> Records for this task:
—————

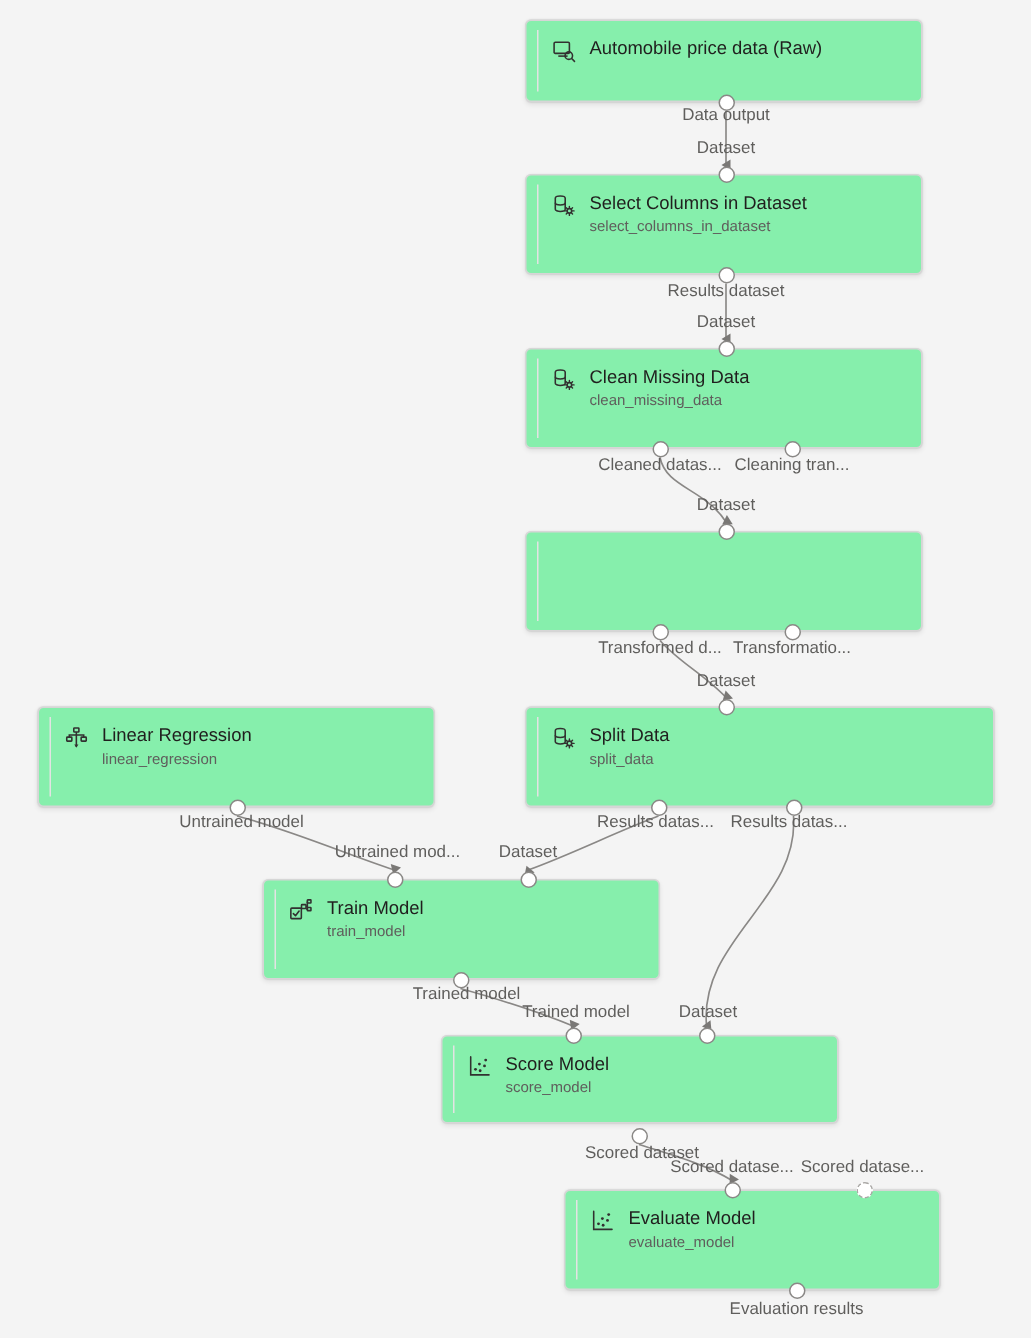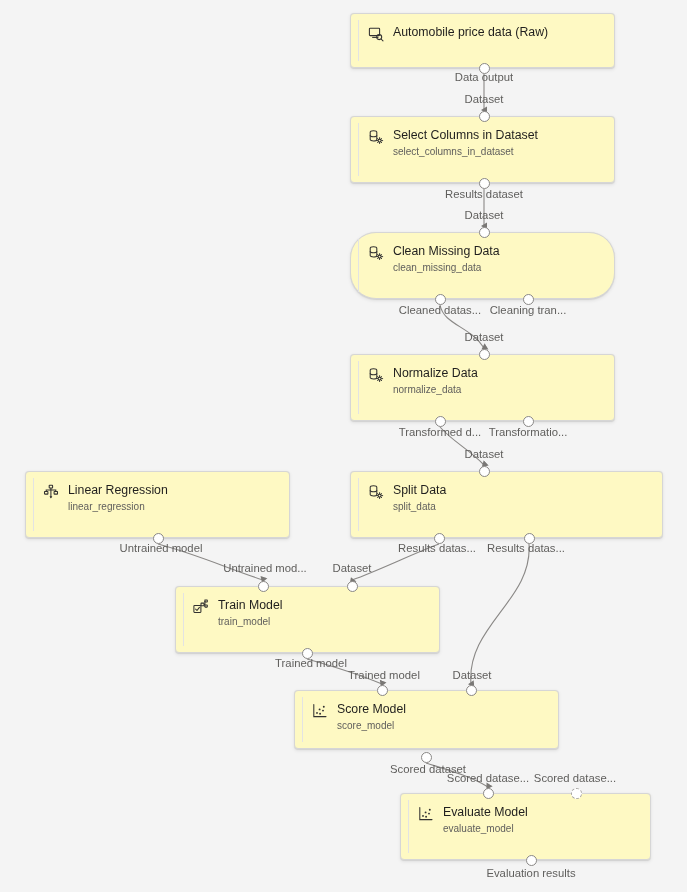--- a/index.html
+++ b/index.html
@@ -34,7 +34,7 @@
   .node {
     position: absolute;
     box-sizing: border-box;
-    background: #fef9c3;
+    background: #86efac;
     border: 1px solid #d6d6d6;
     border-radius: 4px;
     z-index: 2;

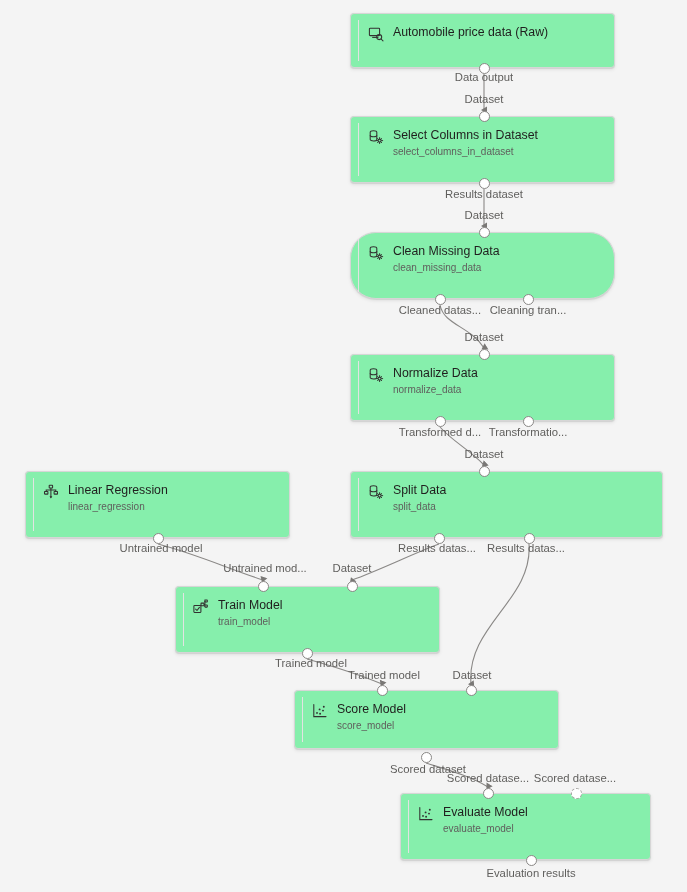--- a/index.html
+++ b/index.html
@@ -163,7 +163,7 @@
           </div>
         </div>
       </div>
-      <div class="node" style="left: 350px; top: 232px; width: 265px; height: 67px; border-radius: 26px;">
+      <div class="node" style="left: 350px; top: 232px; width: 265px; height: 67px;">
         <div class="accent"></div>
         <div class="node-body">
           <span class="node-icon">

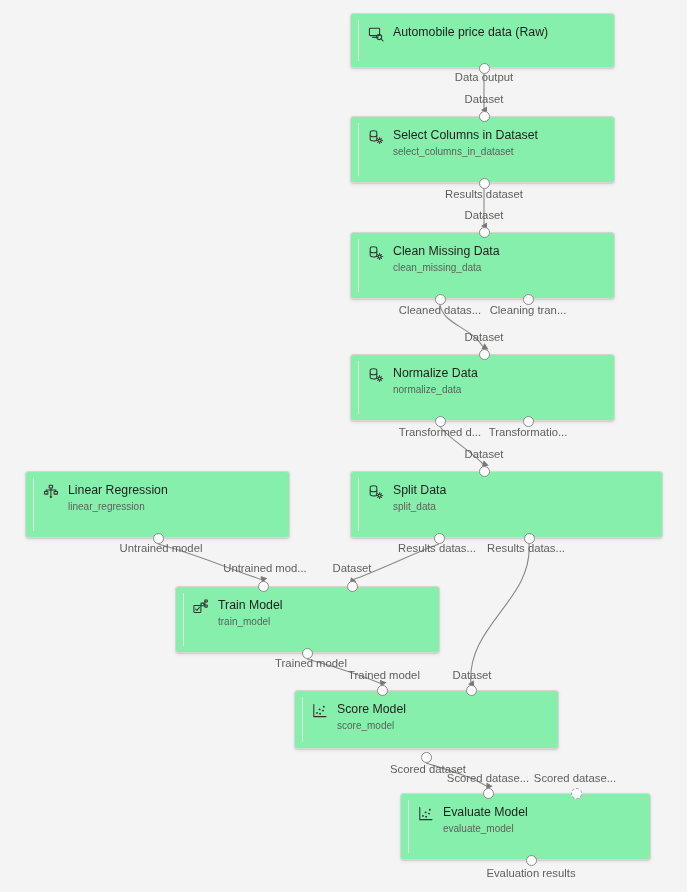--- a/index.html
+++ b/index.html
@@ -182,20 +182,6 @@
       </div>
       <div class="node" style="left: 350px; top: 354px; width: 265px; height: 67px;">
         <div class="accent"></div>
-        <div class="node-body">
-          <span class="node-icon">
-            <svg viewBox="0 0 16 16" width="16" height="16" fill="none" stroke="currentColor" stroke-width="1.05">
-              <path d="M2.2 3.2 a3.3 1.5 0 0 1 6.6 0 v7.3 a3.3 1.5 0 0 1 -6.6 0 z"></path>
-              <path d="M2.2 6.2 a3.3 1.5 0 0 0 6.6 0"></path>
-              <circle cx="11.6" cy="11.6" r="1.5"></circle>
-              <path d="M11.6 8.6 v1.1 M11.6 13.5 v1.1 M8.6 11.6 h1.1 M13.6 11.6 h1.1 M9.5 9.5 l0.8 0.8 M12.9 12.9 l0.8 0.8 M13.7 9.5 l-0.8 0.8 M10.3 12.9 l-0.8 0.8" stroke-linecap="round" stroke-width="0.95"></path>
-            </svg>
-          </span>
-          <div class="node-text">
-            <div class="node-title">Normalize Data</div>
-            <div class="node-sub">normalize_data</div>
-          </div>
-        </div>
       </div>
       <div class="node" style="left: 25px; top: 471px; width: 265px; height: 67px;">
         <div class="accent"></div>

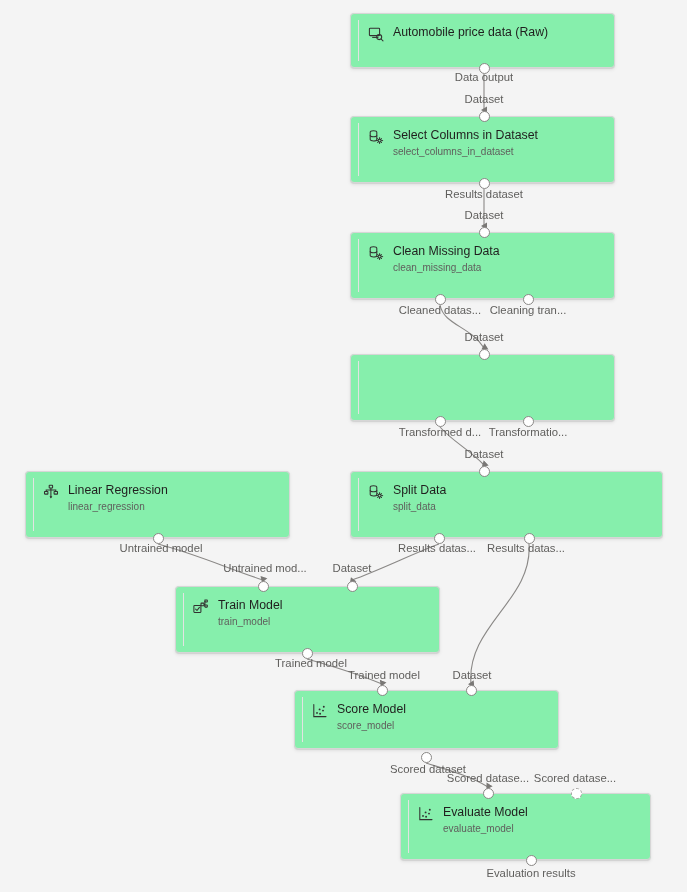--- a/index.html
+++ b/index.html
@@ -257,7 +257,7 @@
           </div>
         </div>
       </div>
-      <div class="node" style="left: 400px; top: 793px; width: 251px; height: 67px;">
+      <div class="node" style="left: 376px; top: 793px; width: 251px; height: 67px;">
         <div class="accent"></div>
         <div class="node-body">
           <span class="node-icon">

—————

Would you retype all the lines shown above, exactly as written and without any picture?

> Answer below:
--- a/index.html
+++ b/index.html
@@ -34,7 +34,7 @@
   .node {
     position: absolute;
     box-sizing: border-box;
-    background: #fef9c3;
+    background: #86efac;
     border: 1px solid #d6d6d6;
     border-radius: 4px;
     z-index: 2;

--- a/index.html
+++ b/index.html
@@ -163,7 +163,7 @@
           </div>
         </div>
       </div>
-      <div class="node" style="left: 350px; top: 232px; width: 265px; height: 67px; border-radius: 26px;">
+      <div class="node" style="left: 350px; top: 232px; width: 265px; height: 67px;">
         <div class="accent"></div>
         <div class="node-body">
           <span class="node-icon">

--- a/index.html
+++ b/index.html
@@ -182,20 +182,6 @@
       </div>
       <div class="node" style="left: 350px; top: 354px; width: 265px; height: 67px;">
         <div class="accent"></div>
-        <div class="node-body">
-          <span class="node-icon">
-            <svg viewBox="0 0 16 16" width="16" height="16" fill="none" stroke="currentColor" stroke-width="1.05">
-              <path d="M2.2 3.2 a3.3 1.5 0 0 1 6.6 0 v7.3 a3.3 1.5 0 0 1 -6.6 0 z"></path>
-              <path d="M2.2 6.2 a3.3 1.5 0 0 0 6.6 0"></path>
-              <circle cx="11.6" cy="11.6" r="1.5"></circle>
-              <path d="M11.6 8.6 v1.1 M11.6 13.5 v1.1 M8.6 11.6 h1.1 M13.6 11.6 h1.1 M9.5 9.5 l0.8 0.8 M12.9 12.9 l0.8 0.8 M13.7 9.5 l-0.8 0.8 M10.3 12.9 l-0.8 0.8" stroke-linecap="round" stroke-width="0.95"></path>
-            </svg>
-          </span>
-          <div class="node-text">
-            <div class="node-title">Normalize Data</div>
-            <div class="node-sub">normalize_data</div>
-          </div>
-        </div>
       </div>
       <div class="node" style="left: 25px; top: 471px; width: 265px; height: 67px;">
         <div class="accent"></div>

--- a/index.html
+++ b/index.html
@@ -257,7 +257,7 @@
           </div>
         </div>
       </div>
-      <div class="node" style="left: 400px; top: 793px; width: 251px; height: 67px;">
+      <div class="node" style="left: 376px; top: 793px; width: 251px; height: 67px;">
         <div class="accent"></div>
         <div class="node-body">
           <span class="node-icon">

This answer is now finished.